Web document revisions:
● ● ● ● ●
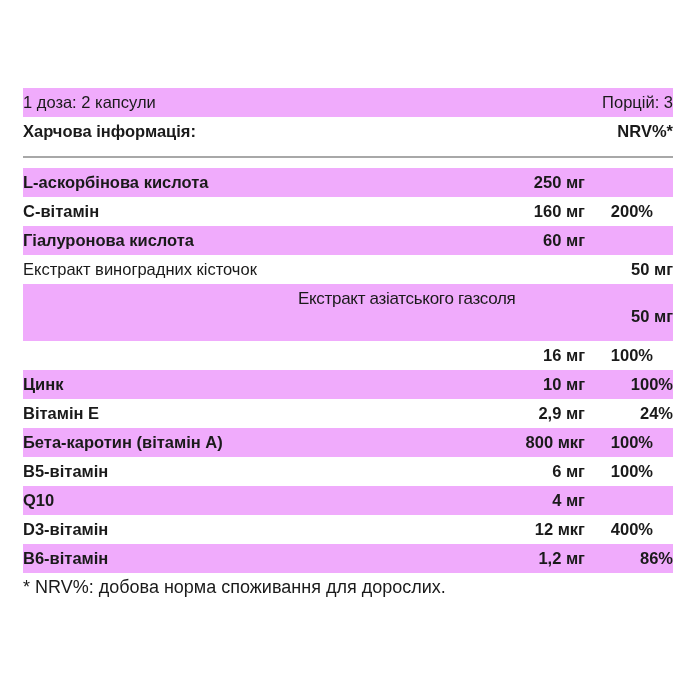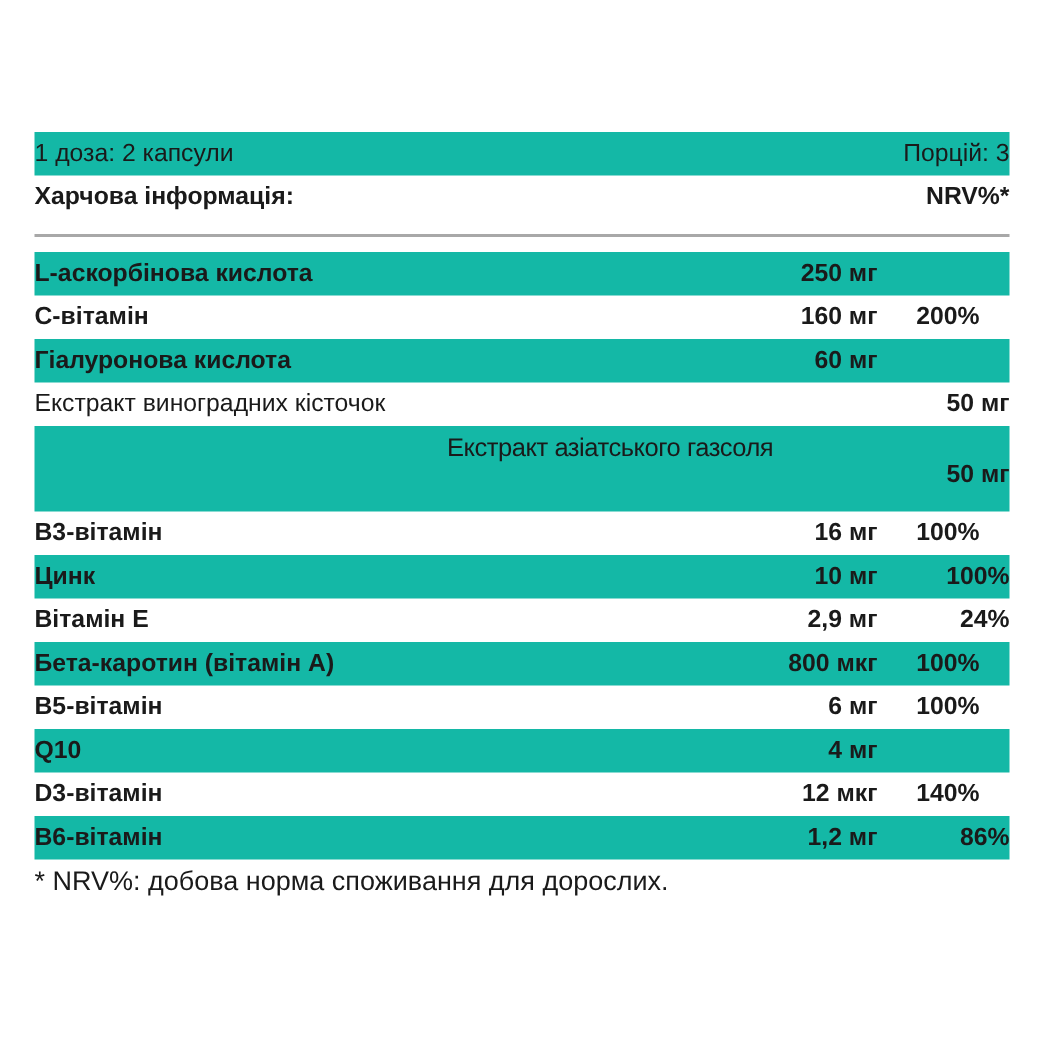--- a/index.html
+++ b/index.html
@@ -7,7 +7,7 @@
            font-family: "Liberation Sans", sans-serif; color: #1a1a1a; }
     .table { position: absolute; left: 23px; top: 88px; width: 650px; }
     .row { position: relative; height: 29px; font-size: 16.5px; font-weight: bold; line-height: 29px; }
-    .row.grey { background: #14b8a6; }
+    .row.grey { background: #f0abfc; }
     .row .name { position: absolute; left: 0; top: 0; white-space: nowrap; }
     .row .amt { position: absolute; right: 88px; top: 0; white-space: nowrap; text-align: left; }
     .row .pct { position: absolute; right: 0px; top: 0; white-space: nowrap; text-align: left; }

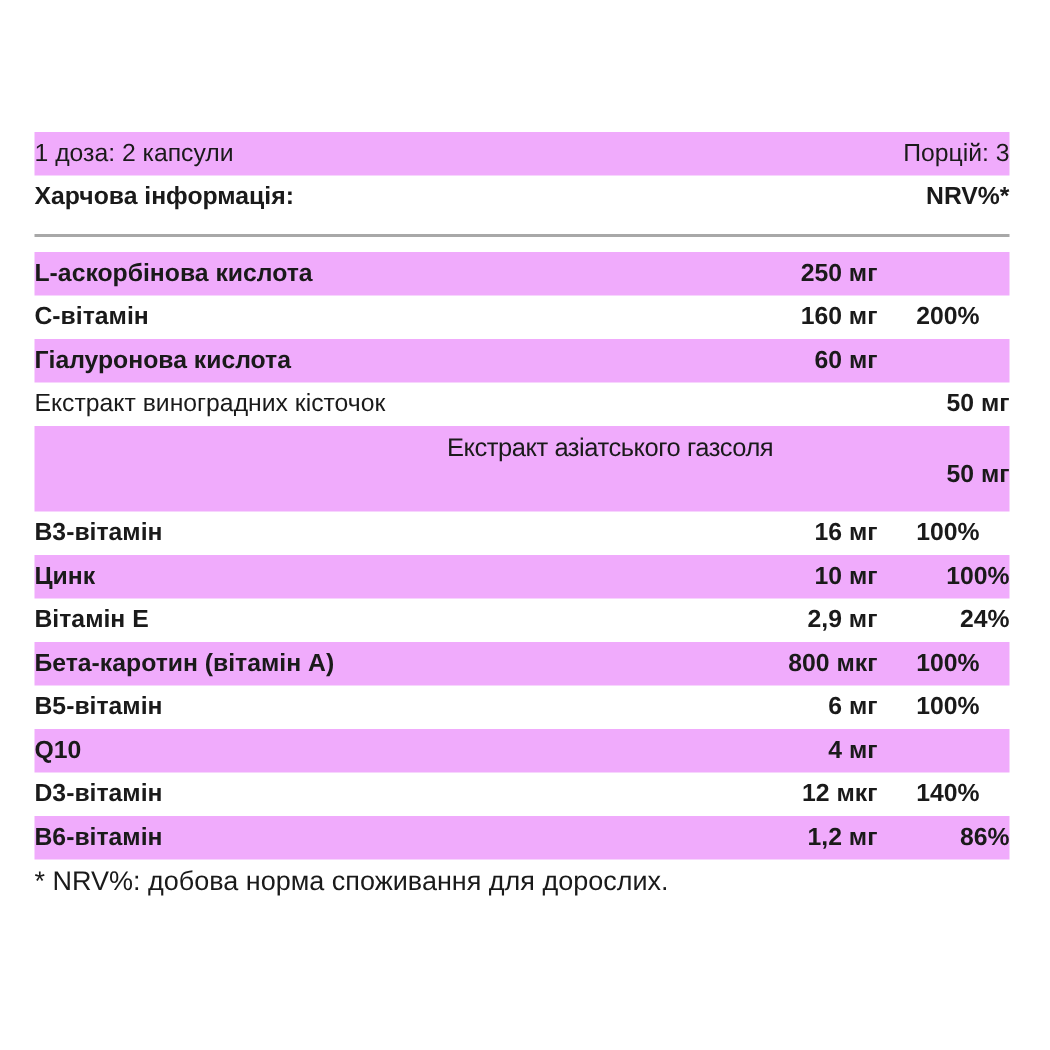--- a/index.html
+++ b/index.html
@@ -71,7 +71,6 @@
   </div>
 
   <div class="row">
-    <span class="name">В3-вітамін</span>
     <span class="amt">16 мг</span>
     <span class="pct inset">100%</span>
   </div>

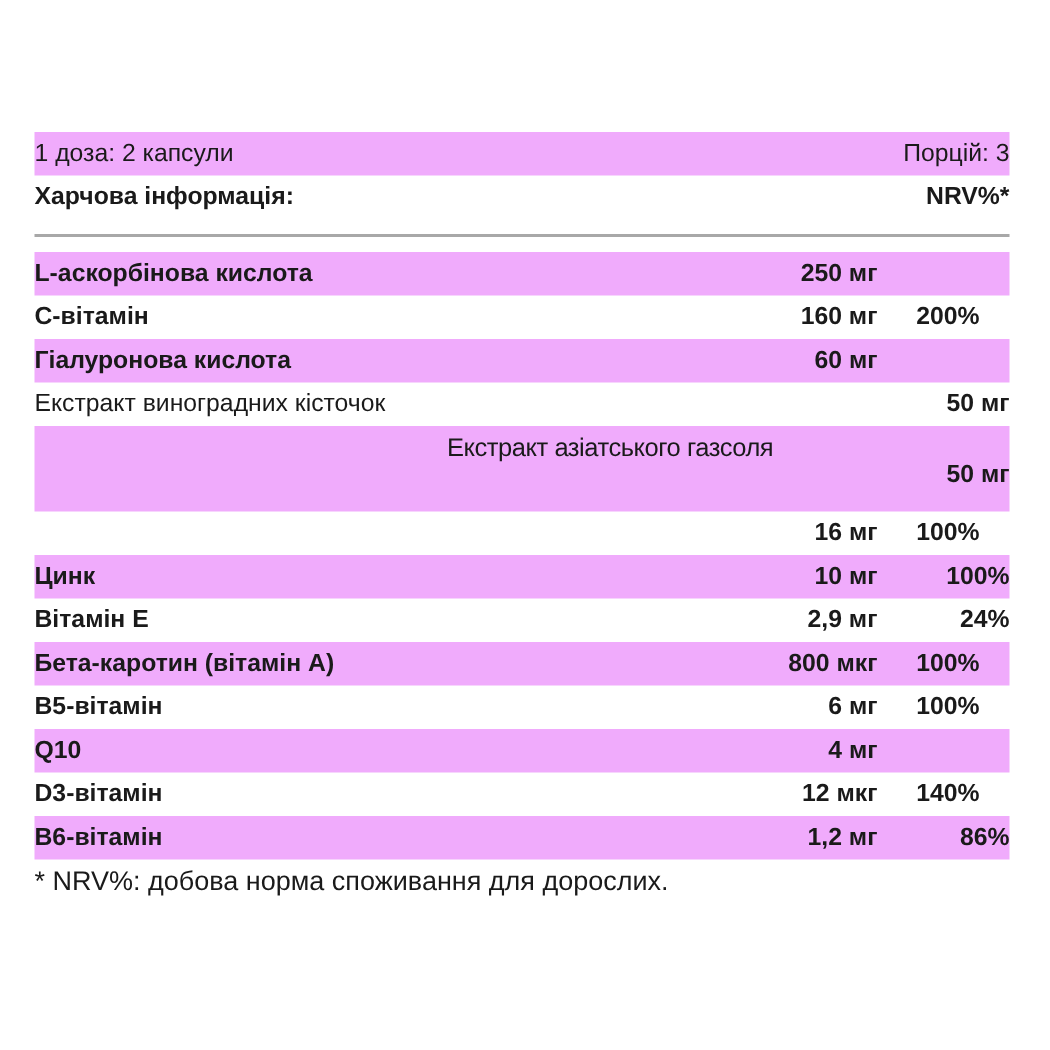--- a/index.html
+++ b/index.html
@@ -108,7 +108,7 @@
   <div class="row">
     <span class="name">D3-вітамін</span>
     <span class="amt">12 мкг</span>
-    <span class="pct inset">140%</span>
+    <span class="pct inset">400%</span>
   </div>
 
   <div class="row grey">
● ● ● ● ●
▶ [Task description]: The lines from the one containing "absolute; left: 23px;" through the last line of the records are what you should copy, word for word and nothing else, with pictures left out.

▶ [Answer for the task]:
     .table { position: absolute; left: 23px; top: 88px; width: 650px; }
     .row { position: relative; height: 29px; font-size: 16.5px; font-weight: bold; line-height: 29px; }
-    .row.grey { background: #14b8a6; }
+    .row.grey { background: #f0abfc; }
     .row .name { position: absolute; left: 0; top: 0; white-space: nowrap; }
     .row .amt { position: absolute; right: 88px; top: 0; white-space: nowrap; text-align: left; }
     .row .pct { position: absolute; right: 0px; top: 0; white-space: nowrap; text-align: left; }

--- a/index.html
+++ b/index.html
@@ -71,7 +71,6 @@
   </div>
 
   <div class="row">
-    <span class="name">В3-вітамін</span>
     <span class="amt">16 мг</span>
     <span class="pct inset">100%</span>
   </div>

--- a/index.html
+++ b/index.html
@@ -108,7 +108,7 @@
   <div class="row">
     <span class="name">D3-вітамін</span>
     <span class="amt">12 мкг</span>
-    <span class="pct inset">140%</span>
+    <span class="pct inset">400%</span>
   </div>
 
   <div class="row grey">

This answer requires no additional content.